Activity:
Search for the word "lượng" in the entries. Each line that holds it should be copied.

Record set:

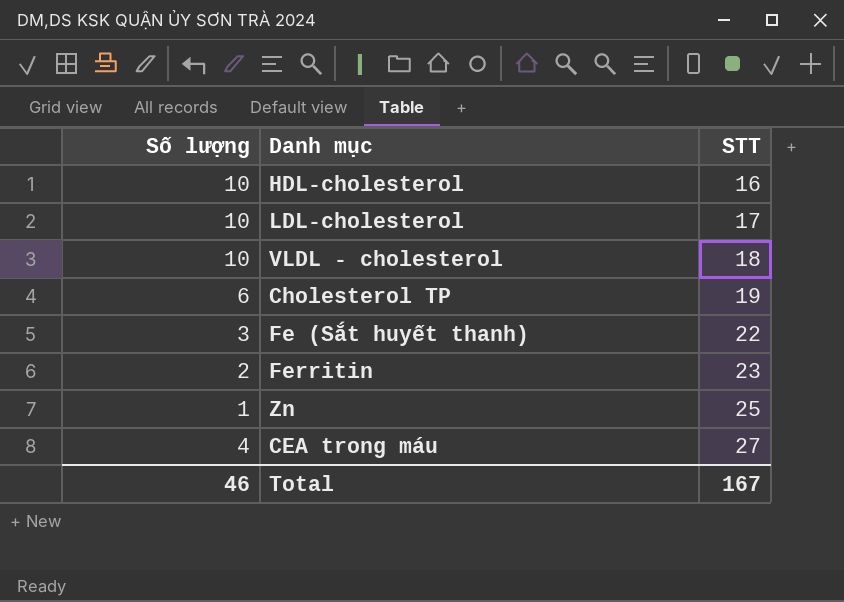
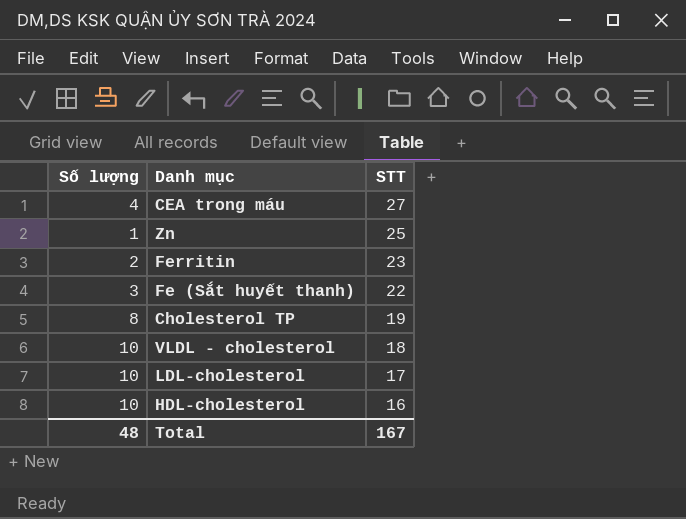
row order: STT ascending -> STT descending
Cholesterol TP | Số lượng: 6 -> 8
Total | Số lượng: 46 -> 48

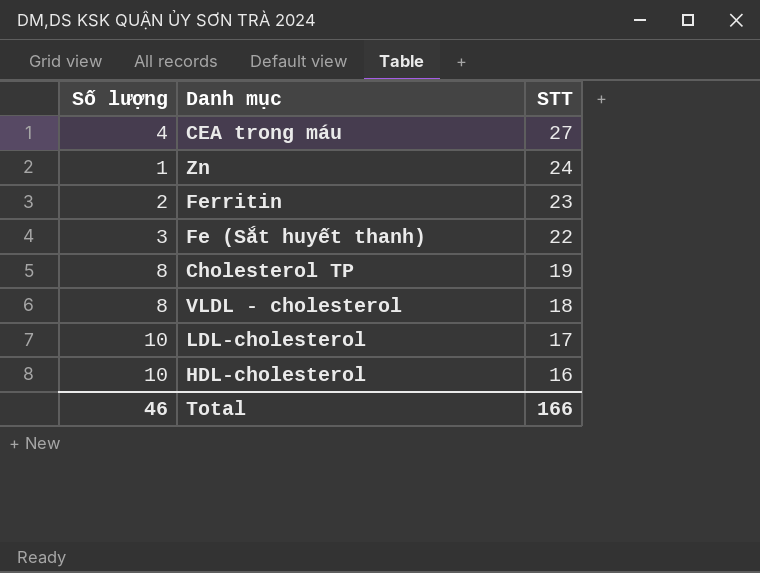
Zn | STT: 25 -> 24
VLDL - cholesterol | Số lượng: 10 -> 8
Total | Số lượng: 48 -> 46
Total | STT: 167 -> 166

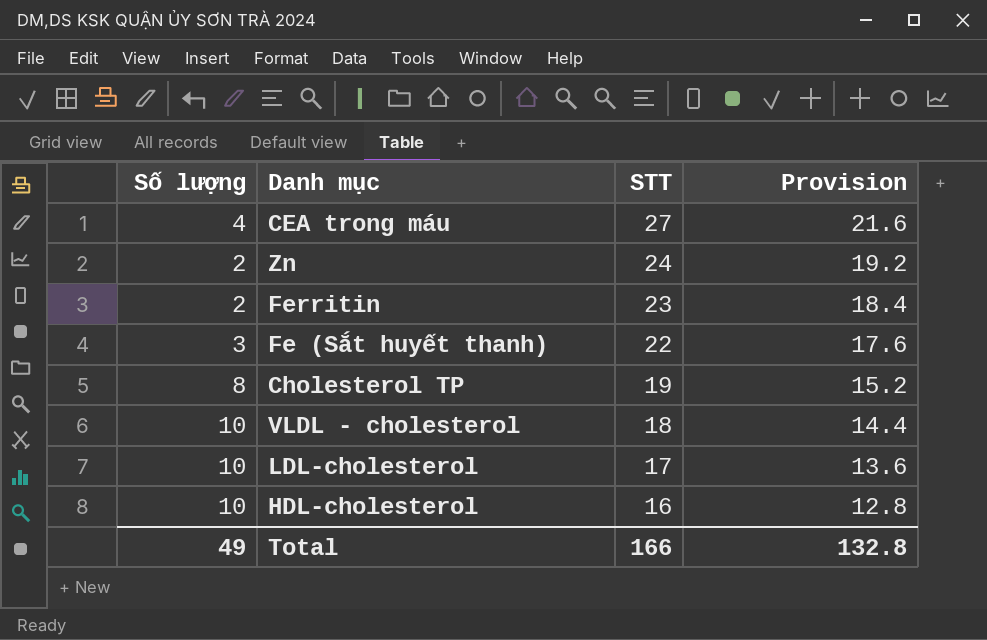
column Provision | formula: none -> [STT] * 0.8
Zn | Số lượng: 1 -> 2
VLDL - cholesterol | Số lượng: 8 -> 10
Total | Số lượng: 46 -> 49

Exercise output:
Cholesterol TP | Số lượng: 6 -> 8
Total | Số lượng: 46 -> 48
VLDL - cholesterol | Số lượng: 10 -> 8
Total | Số lượng: 48 -> 46
Zn | Số lượng: 1 -> 2
VLDL - cholesterol | Số lượng: 8 -> 10
Total | Số lượng: 46 -> 49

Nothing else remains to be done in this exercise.